• Exercise aim: Report, as a bare number, how many lines of the material below contain the word "account".

• Data records:
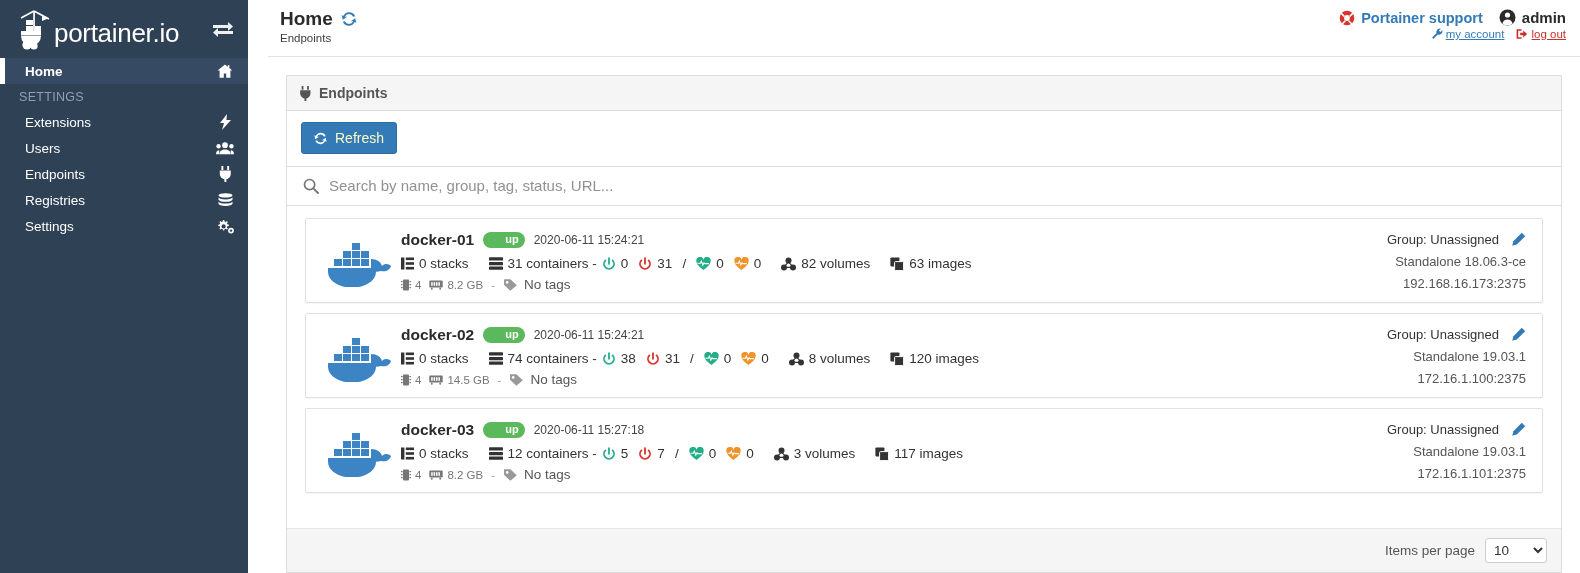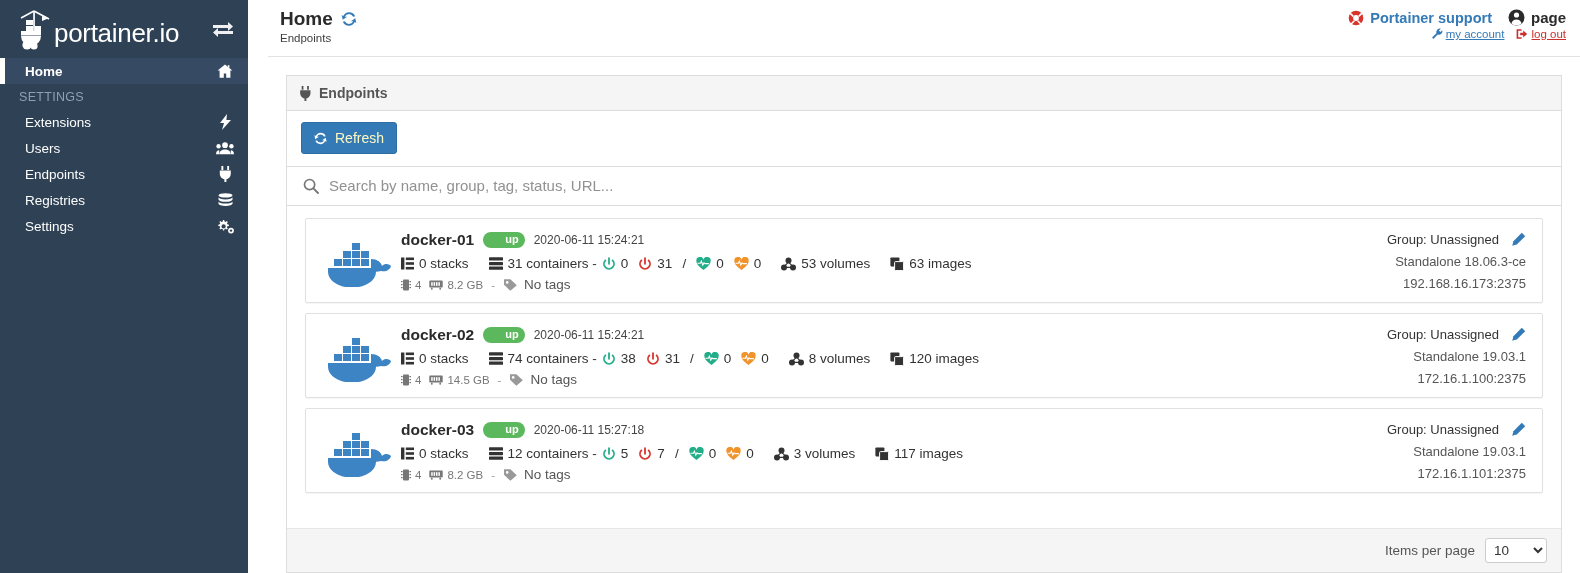--- a/index.html
+++ b/index.html
@@ -380,21 +380,21 @@
             <span>Portainer support</span>
           </a>
           <div class="user-block">
             <span class="user-icon">
               <svg width="17" height="17" viewBox="0 0 17 17">
                 <circle cx="8.5" cy="8.5" r="8" fill="#2b2b2b"></circle>
                 <circle cx="8.5" cy="6" r="2.6" fill="#ffffff"></circle>
                 <path d="M3.4 14.4 c.6-2.6 2.6-3.9 5.1-3.9 s4.5 1.3 5.1 3.9 a8 8 0 0 1 -10.2 0 z" fill="#ffffff"></path>
               </svg>
             </span>
-            <span>page</span>
+            <span>admin</span>
           </div>
         </div>
         <div class="topbar-row2">
           <a class="mini-link account">
             <span class="mi">
               <svg width="12" height="12" viewBox="0 0 12 12">
                 <path d="M11.3 2.2 a3.6 3.6 0 0 1 -4.6 4.4 L2.4 10.9 l-1.3-1.3 4.3-4.3 A3.6 3.6 0 0 1 9.8 .7 L7.9 2.6 l1.5 1.5 z" fill="#337ab7"></path>
               </svg>
             </span>
             <span>my account</span>
@@ -535,21 +535,21 @@
                 </span>
                 <span class="stat">
                   <span class="si">
                     <svg width="15" height="14" viewBox="0 0 15 14">
                       <circle cx="7.5" cy="3.4" r="3" fill="#333"></circle>
                       <circle cx="3" cy="10.4" r="3" fill="#333"></circle>
                       <circle cx="12" cy="10.4" r="3" fill="#333"></circle>
                       <path d="M7 5.6 l-3 3 M8 5.6 l3 3 M5 10.4 h5" stroke="#333" stroke-width="1.2"></path>
                     </svg>
                   </span>
-                  <span>53 volumes</span>
+                  <span>82 volumes</span>
                 </span>
                 <span class="stat">
                   <span class="si">
                     <svg width="14" height="14" viewBox="0 0 14 14">
                       <rect x="0.4" y="0.4" width="9" height="9" rx="0.8" fill="#333"></rect>
                       <rect x="4.6" y="4.6" width="9" height="9" rx="0.8" fill="#333" stroke="#ffffff" stroke-width="1"></rect>
                     </svg>
                   </span>
                   <span>63 images</span>
                 </span>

• Exercise response: 2